__Excerpted records__.
====

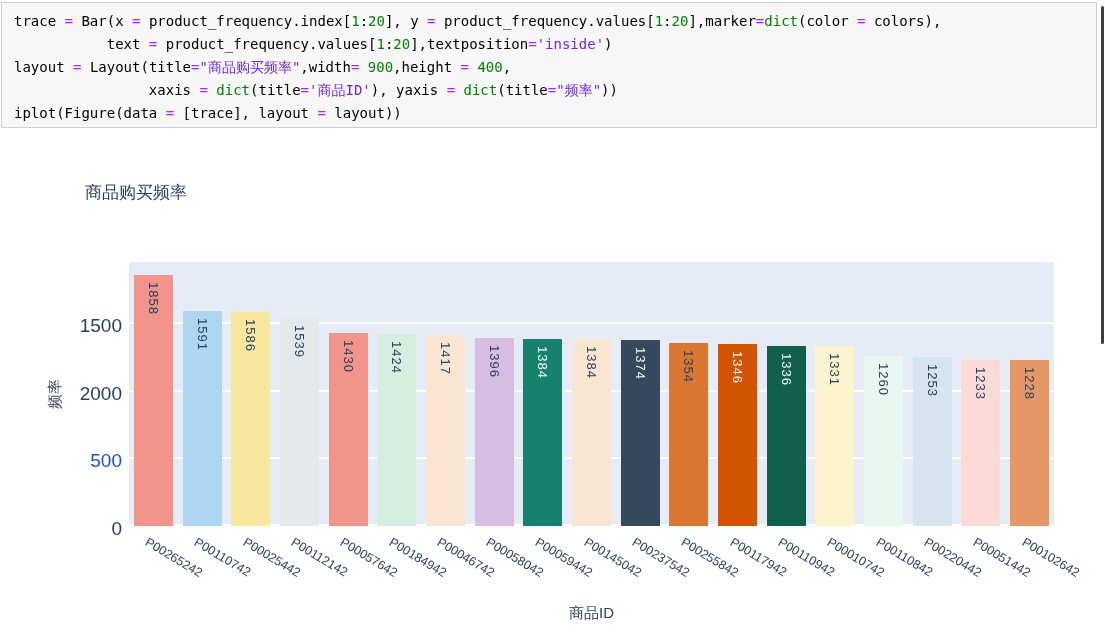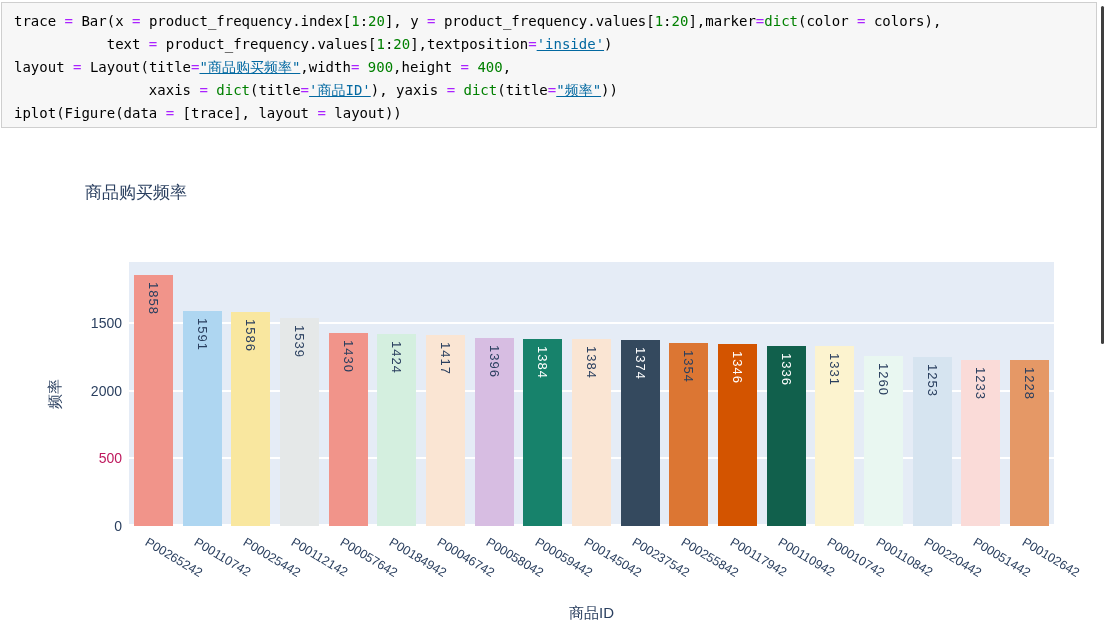--- a/index.html
+++ b/index.html
@@ -12,21 +12,21 @@
     position:absolute;left:1px;top:2px;width:1096px;height:126px;
     box-sizing:border-box;background:#f7f7f7;border:1px solid #cfcfcf;
     padding:7px 8px 0 12px;
     font-family:"DejaVu Sans Mono",monospace;font-size:14px;line-height:23px;
     color:#000;white-space:pre;overflow:hidden;
   }
   .code-line{white-space:pre;}
   .tk-p{color:#000000;}
   .tk-o{color:#AA22FF;}
   .tk-n{color:#008000;}
-  .tk-s{color:#0369a1;text-decoration:underline;}
+  .tk-s{color:#6d28d9;}
   .tk-b{color:#008000;}
   
   .scroll-thumb{
     position:absolute;right:1px;top:6px;width:3px;height:338px;
     background:#3f3f3f;border-radius:2px;
   }
   
   .chart-title{
     position:absolute;left:85px;top:181px;font-size:17px;color:#2a3f5f;
   }
@@ -42,21 +42,21 @@
   }
   .bar{
     position:absolute;bottom:0;width:39px;
   }
   .bar-label{
     writing-mode:vertical-rl;display:block;margin:7px auto 0;
     font-size:13px;letter-spacing:1px;
   }
   .y-tick{
     position:absolute;left:0;width:122px;text-align:right;
-    font-size:14px;color:#2a3f5f;
+    font-size:19px;color:#2a3f5f;
   }
   .x-tick{
     position:absolute;white-space:nowrap;font-size:12.5px;color:#2a3f5f;
     transform-origin:0 0;transform:rotate(31deg);
   }
   .x-title{
     position:absolute;left:129px;top:604px;width:925px;text-align:center;
     font-size:15px;color:#2a3f5f;
   }
   .y-title{
@@ -131,21 +131,21 @@
       </div>
       <div class="bar" style="left: 832.474px; height: 166.502px; background: rgb(250, 219, 216);">
         <span class="bar-label" style="color: rgb(42, 63, 95);">1233</span>
       </div>
       <div class="bar" style="left: 881.158px; height: 165.827px; background: rgb(229, 152, 102);">
         <span class="bar-label" style="color: rgb(42, 63, 95);">1228</span>
       </div>
     </div>
   <div id="yTicks">
       <div class="y-tick" style="color: rgb(42, 63, 95); top: 518px;">0</div>
-      <div class="y-tick" style="color: #be185d; top: 450.481px;">500</div>
+      <div class="y-tick" style="color: #1d4ed8; top: 450.481px;">500</div>
       <div class="y-tick" style="color: rgb(42, 63, 95); top: 382.962px;">2000</div>
       <div class="y-tick" style="color: rgb(42, 63, 95); top: 315.442px;">1500</div>
     </div>
   <div id="xTicks">
       <div class="x-tick" style="color: rgb(42, 63, 95); transform: rotate(31deg); left: 150.342px; top: 535px;">P00265242</div>
       <div class="x-tick" style="color: rgb(42, 63, 95); transform: rotate(31deg); left: 199.026px; top: 535px;">P00110742</div>
       <div class="x-tick" style="color: rgb(42, 63, 95); transform: rotate(31deg); left: 247.711px; top: 535px;">P00025442</div>
       <div class="x-tick" style="color: rgb(42, 63, 95); transform: rotate(31deg); left: 296.395px; top: 535px;">P00112142</div>
       <div class="x-tick" style="color: rgb(42, 63, 95); transform: rotate(31deg); left: 345.079px; top: 535px;">P00057642</div>
       <div class="x-tick" style="color: rgb(42, 63, 95); transform: rotate(31deg); left: 393.763px; top: 535px;">P00184942</div>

====

__What you will do__. Give the entries back verbatim and omit the images.

__Reply to the task__.
--- a/index.html
+++ b/index.html
@@ -12,21 +12,21 @@
     position:absolute;left:1px;top:2px;width:1096px;height:126px;
     box-sizing:border-box;background:#f7f7f7;border:1px solid #cfcfcf;
     padding:7px 8px 0 12px;
     font-family:"DejaVu Sans Mono",monospace;font-size:14px;line-height:23px;
     color:#000;white-space:pre;overflow:hidden;
   }
   .code-line{white-space:pre;}
   .tk-p{color:#000000;}
   .tk-o{color:#AA22FF;}
   .tk-n{color:#008000;}
-  .tk-s{color:#0369a1;text-decoration:underline;}
+  .tk-s{color:#6d28d9;}
   .tk-b{color:#008000;}
   
   .scroll-thumb{
     position:absolute;right:1px;top:6px;width:3px;height:338px;
     background:#3f3f3f;border-radius:2px;
   }
   
   .chart-title{
     position:absolute;left:85px;top:181px;font-size:17px;color:#2a3f5f;
   }
@@ -42,21 +42,21 @@
   }
   .bar{
     position:absolute;bottom:0;width:39px;
   }
   .bar-label{
     writing-mode:vertical-rl;display:block;margin:7px auto 0;
     font-size:13px;letter-spacing:1px;
   }
   .y-tick{
     position:absolute;left:0;width:122px;text-align:right;
-    font-size:14px;color:#2a3f5f;
+    font-size:19px;color:#2a3f5f;
   }
   .x-tick{
     position:absolute;white-space:nowrap;font-size:12.5px;color:#2a3f5f;
     transform-origin:0 0;transform:rotate(31deg);
   }
   .x-title{
     position:absolute;left:129px;top:604px;width:925px;text-align:center;
     font-size:15px;color:#2a3f5f;
   }
   .y-title{
@@ -131,21 +131,21 @@
       </div>
       <div class="bar" style="left: 832.474px; height: 166.502px; background: rgb(250, 219, 216);">
         <span class="bar-label" style="color: rgb(42, 63, 95);">1233</span>
       </div>
       <div class="bar" style="left: 881.158px; height: 165.827px; background: rgb(229, 152, 102);">
         <span class="bar-label" style="color: rgb(42, 63, 95);">1228</span>
       </div>
     </div>
   <div id="yTicks">
       <div class="y-tick" style="color: rgb(42, 63, 95); top: 518px;">0</div>
-      <div class="y-tick" style="color: #be185d; top: 450.481px;">500</div>
+      <div class="y-tick" style="color: #1d4ed8; top: 450.481px;">500</div>
       <div class="y-tick" style="color: rgb(42, 63, 95); top: 382.962px;">2000</div>
       <div class="y-tick" style="color: rgb(42, 63, 95); top: 315.442px;">1500</div>
     </div>
   <div id="xTicks">
       <div class="x-tick" style="color: rgb(42, 63, 95); transform: rotate(31deg); left: 150.342px; top: 535px;">P00265242</div>
       <div class="x-tick" style="color: rgb(42, 63, 95); transform: rotate(31deg); left: 199.026px; top: 535px;">P00110742</div>
       <div class="x-tick" style="color: rgb(42, 63, 95); transform: rotate(31deg); left: 247.711px; top: 535px;">P00025442</div>
       <div class="x-tick" style="color: rgb(42, 63, 95); transform: rotate(31deg); left: 296.395px; top: 535px;">P00112142</div>
       <div class="x-tick" style="color: rgb(42, 63, 95); transform: rotate(31deg); left: 345.079px; top: 535px;">P00057642</div>
       <div class="x-tick" style="color: rgb(42, 63, 95); transform: rotate(31deg); left: 393.763px; top: 535px;">P00184942</div>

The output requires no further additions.